Over the last decade battery technology has become an integral part of our lives, powering devices from mobile phones to electric cars, and helping to drive the shift to a greener society. But how do batteries work, and how can they be made cheaper, safer, and more efficient? Many of you probably know the answer to the first question: that the flow of electricity is caused by motion of particles called ions - charged versions of chemical elements like lithium - from one side of the battery to the other. This phenomenon is called ionic conduction, and is also used in devices like fuel cells and thermoelectrics, which convert chemical and heat energy to electricity, respectively. Materials that conduct ions especially well - in other words, that allow ions to flow freely through them - are called superionic conductors, and are crucial to all of these technologies. This brings us to the second question, now slightly reformulated: how can devices based on superionic conductors be made cheaper, safer, and more efficient? An important step to answering this lies in understanding what the conduction mechanism is, or, in other words, how the ions move through the structure of the material. Achieving this is far from easy, since it requires a “camera” that can make videos of objects that are less than a millionth of a hair’s breadth in size and that make up to one trillion moves per second. In SUPER^2, this extraordinary “camera” is provided by experimental technique called neutron scattering, where a beam of neutrons hits a sample of superionic materials and bounces off the atoms inside, producing a pattern in a detector. By carefully analysing this pattern, the conduction mechanism can be deduced. More crucial information is supplied by AI-powered computer simulations that can generate videos of the ions in the material from the material structure. By comparing our simulations with experiments, we aim to pave the way for superionic materials and devices of the future.

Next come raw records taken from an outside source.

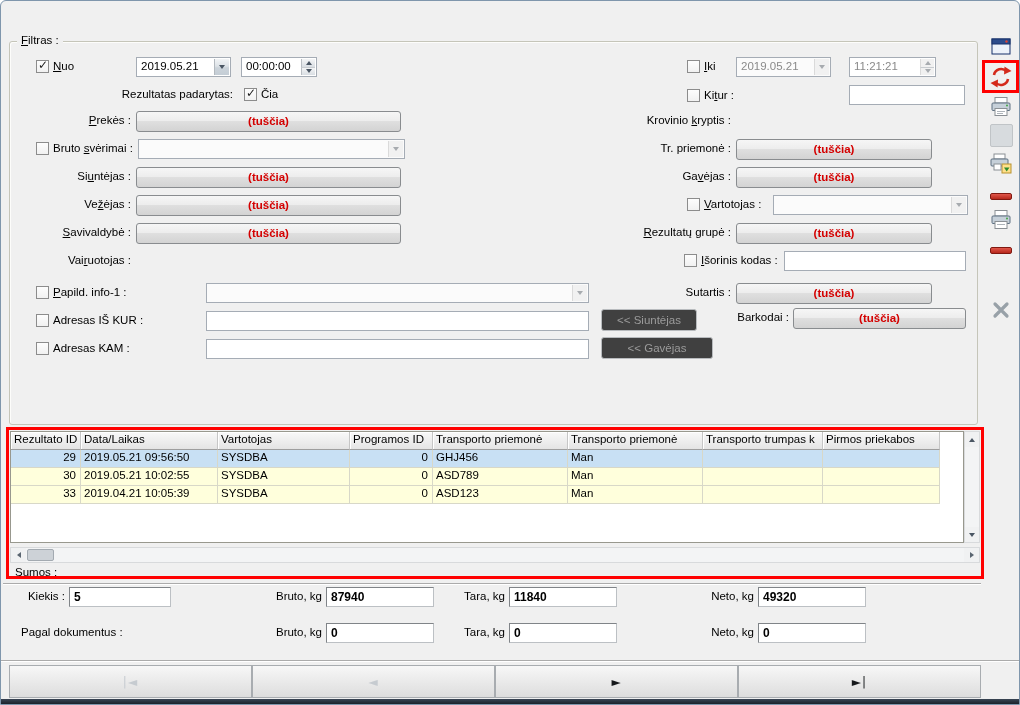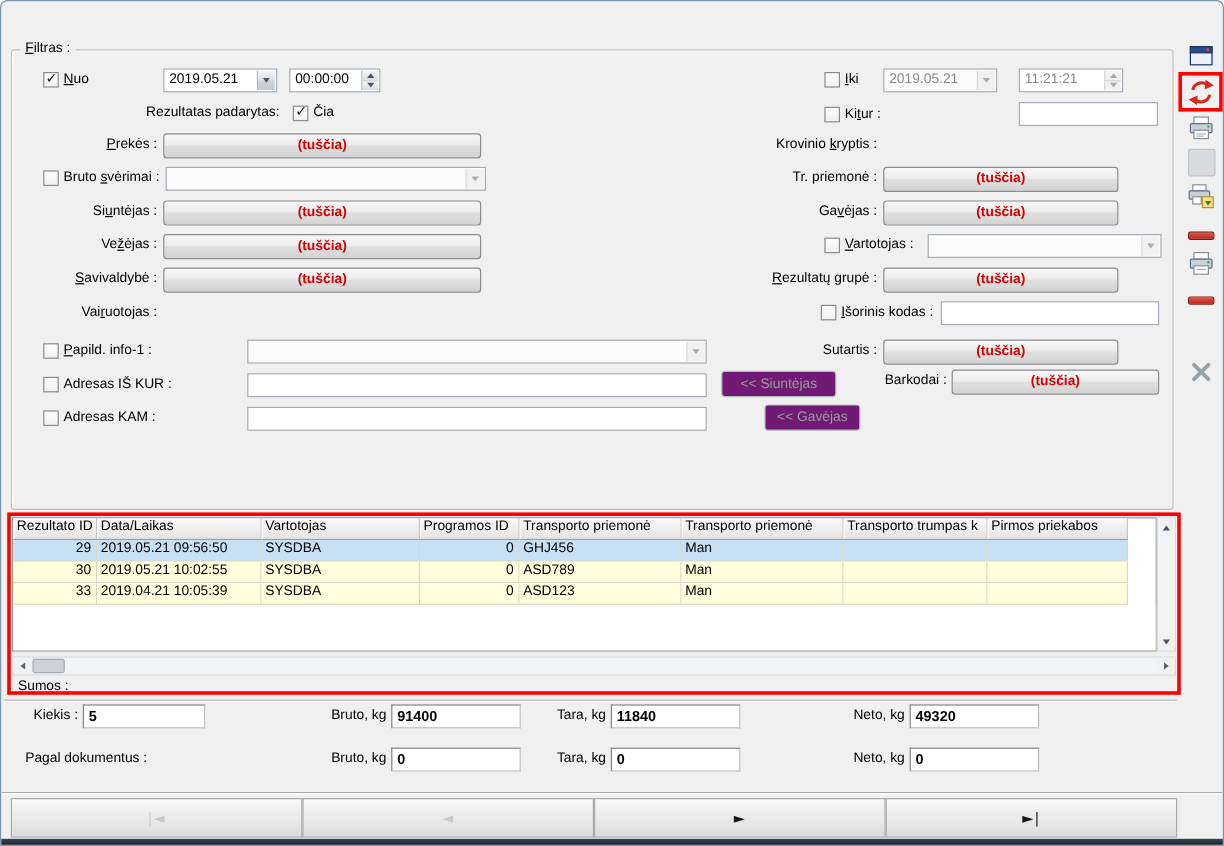"<< Siuntėjas" .btn.disabled { background: #701a75 -> #404040 }
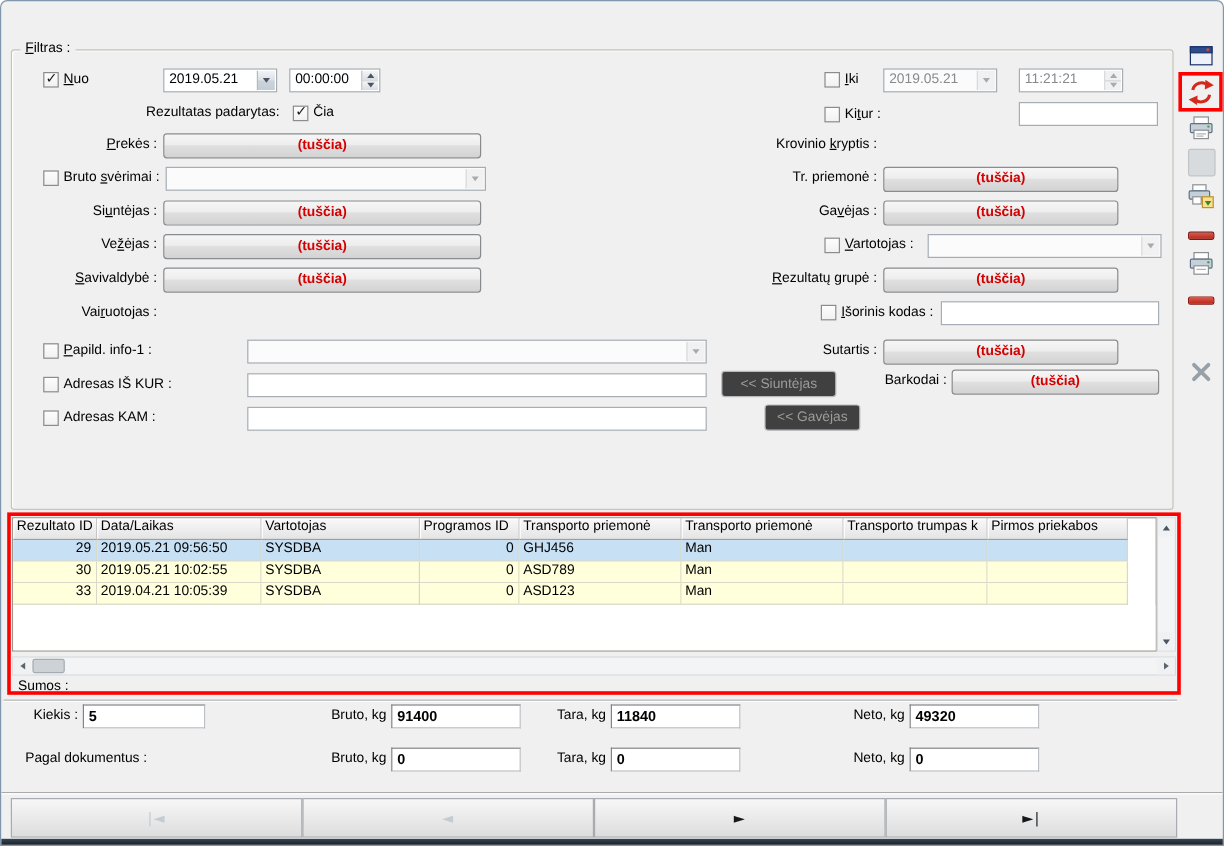"<< Gavėjas" div.btn { left: 636px -> 600px; width: 80px -> 112px }
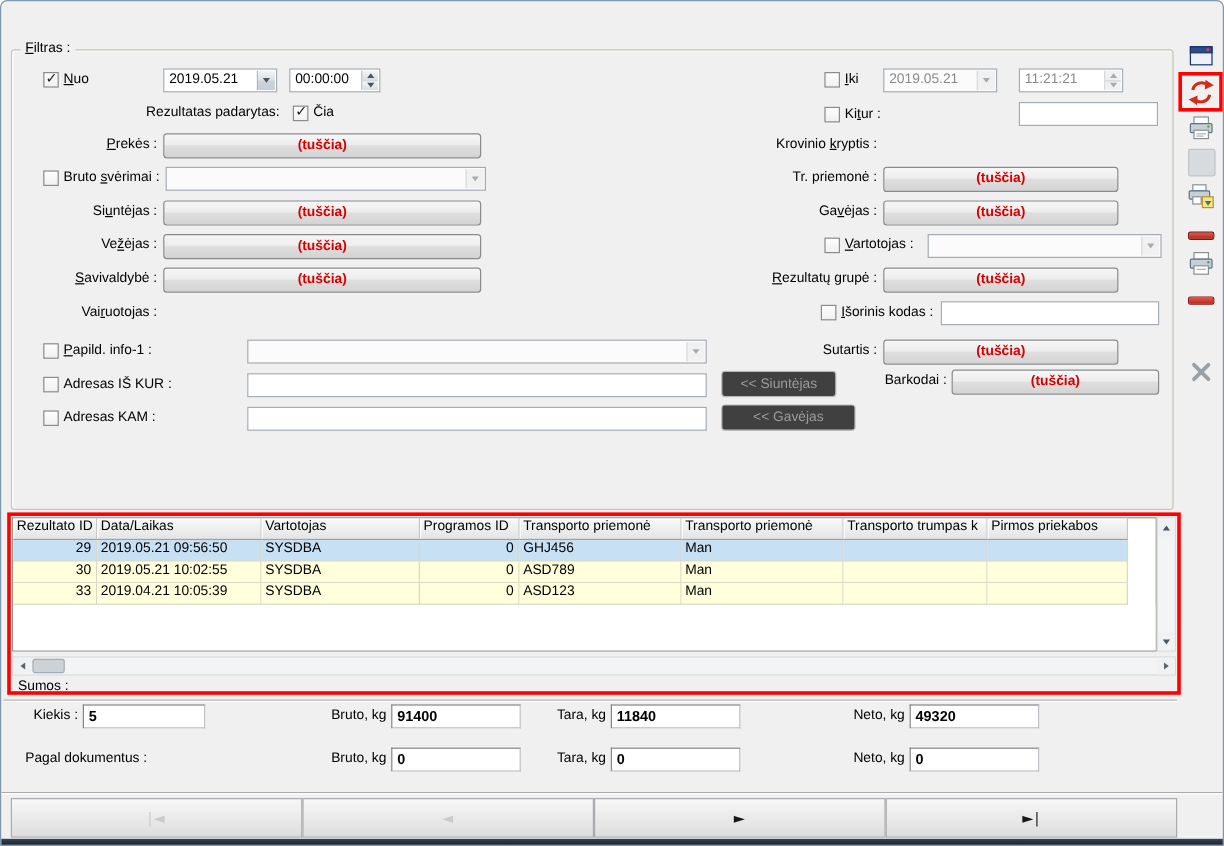"91400" div.sfield { text: 91400 -> 87940 }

Ionic conduction – the transport of ions through a material – is the fundamental mechanism behind green technologies ranging from batteries to fuel cells. One of the most promising material classes for these applications are superionic conductors, solid-state materials that have an exceptionally high ionic conductivity at room or elevated temperature. Despite their importance, there is a lack of detailed experimental information on how ions diffuse through these materials, and simulations of these diffusion processes are both difficult to run and prone to systematic errors. SUPER^2 aims to address both challenges by combining some of the most powerful experimental and computational techniques available to generate a detailed picture of the atomic-scale diffusion mechanism in several technologically relevant materials. In particular, polarized quasi-elastic and inelastic neutron scattering will provide spatially and temporally resolved information on the diffusion and lattice vibrations, respectively, while ab initio-based atomistic dynamics simulations will complement these with mechanistic details and calculations of experimental observables. Beyond providing a better understanding of the selected materials, the project will permit the benchmarking of several ab initio approaches against experiment and generate a new and automated software workflow for data analysis and simulations. These developments will have significant implications for the development of new high-performance and sustainable superionic materials. The project will be executed by three partners: University of Stavanger (UiS) in Norway and Science and Technology Facilities Council (STFC) and University College London (UCL) in the UK.